──────── DATA EXCERPTS ────────
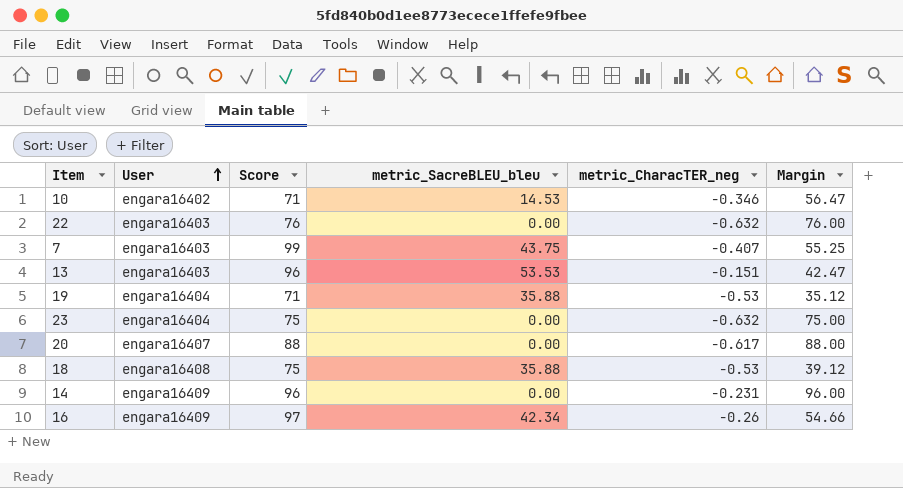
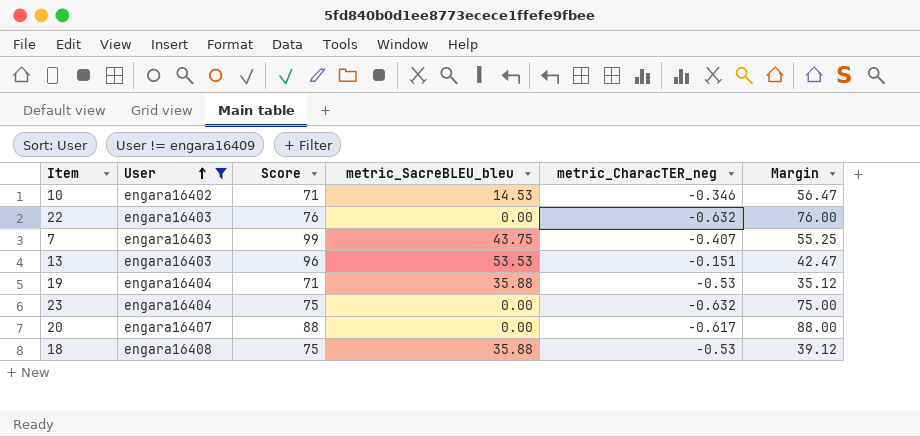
filter: none -> User != engara16409

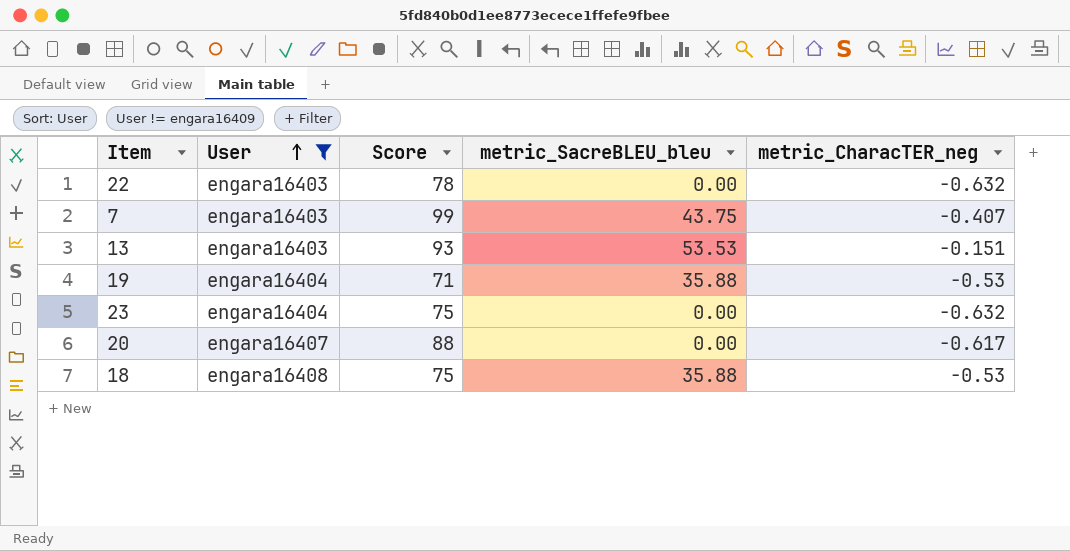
column Margin | formula: [Score] - [metric_SacreBLEU_bleu] -> none
row 10: engara16402 | 71 | 14.53 | -0.346 | 56.47 -> none
22 | Score: 76 -> 78
13 | Score: 96 -> 93

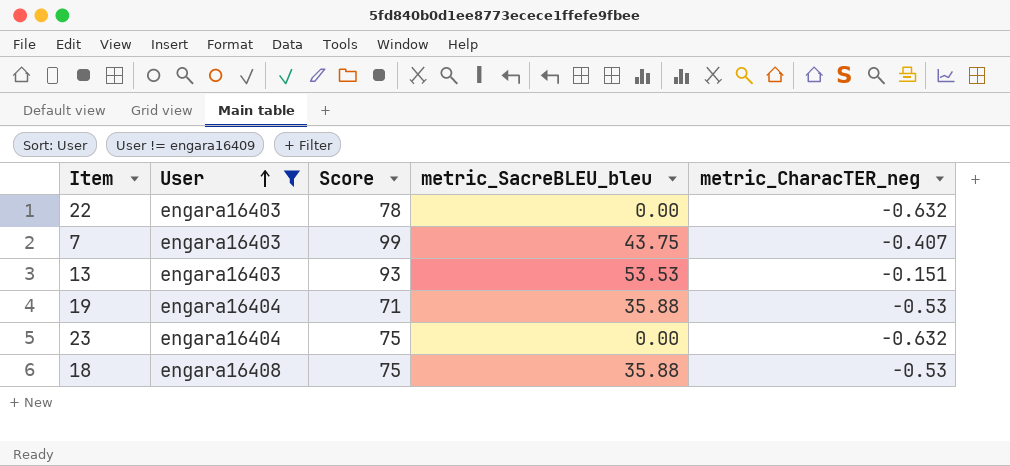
row 20: engara16407 | 88 | 0.00 | -0.617 -> none

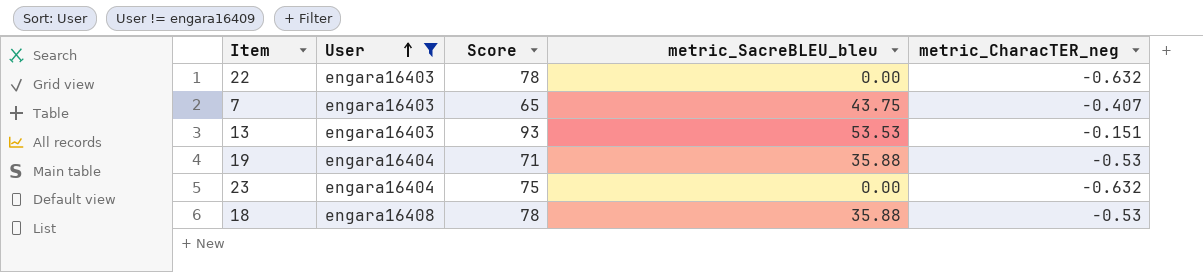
7 | Score: 99 -> 65
18 | Score: 75 -> 78

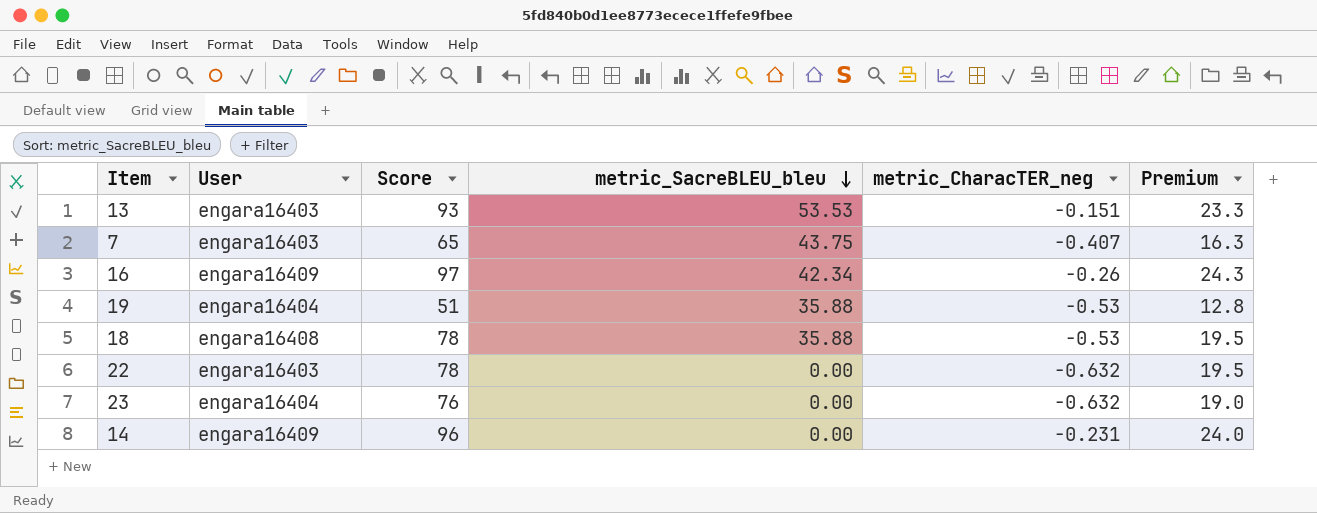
filter: User != engara16409 -> none
row order: User ascending -> metric_SacreBLEU_bleu descending
column Premium | formula: none -> [Score] * 0.25
19 | Score: 71 -> 51
23 | Score: 75 -> 76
────────
#### [TASK DETAILS]
Check each line of the data for "column". Copy the lines where it turns up.

#### [COMPLETED EXERCISE]
column Margin | formula: [Score] - [metric_SacreBLEU_bleu] -> none
column Premium | formula: none -> [Score] * 0.25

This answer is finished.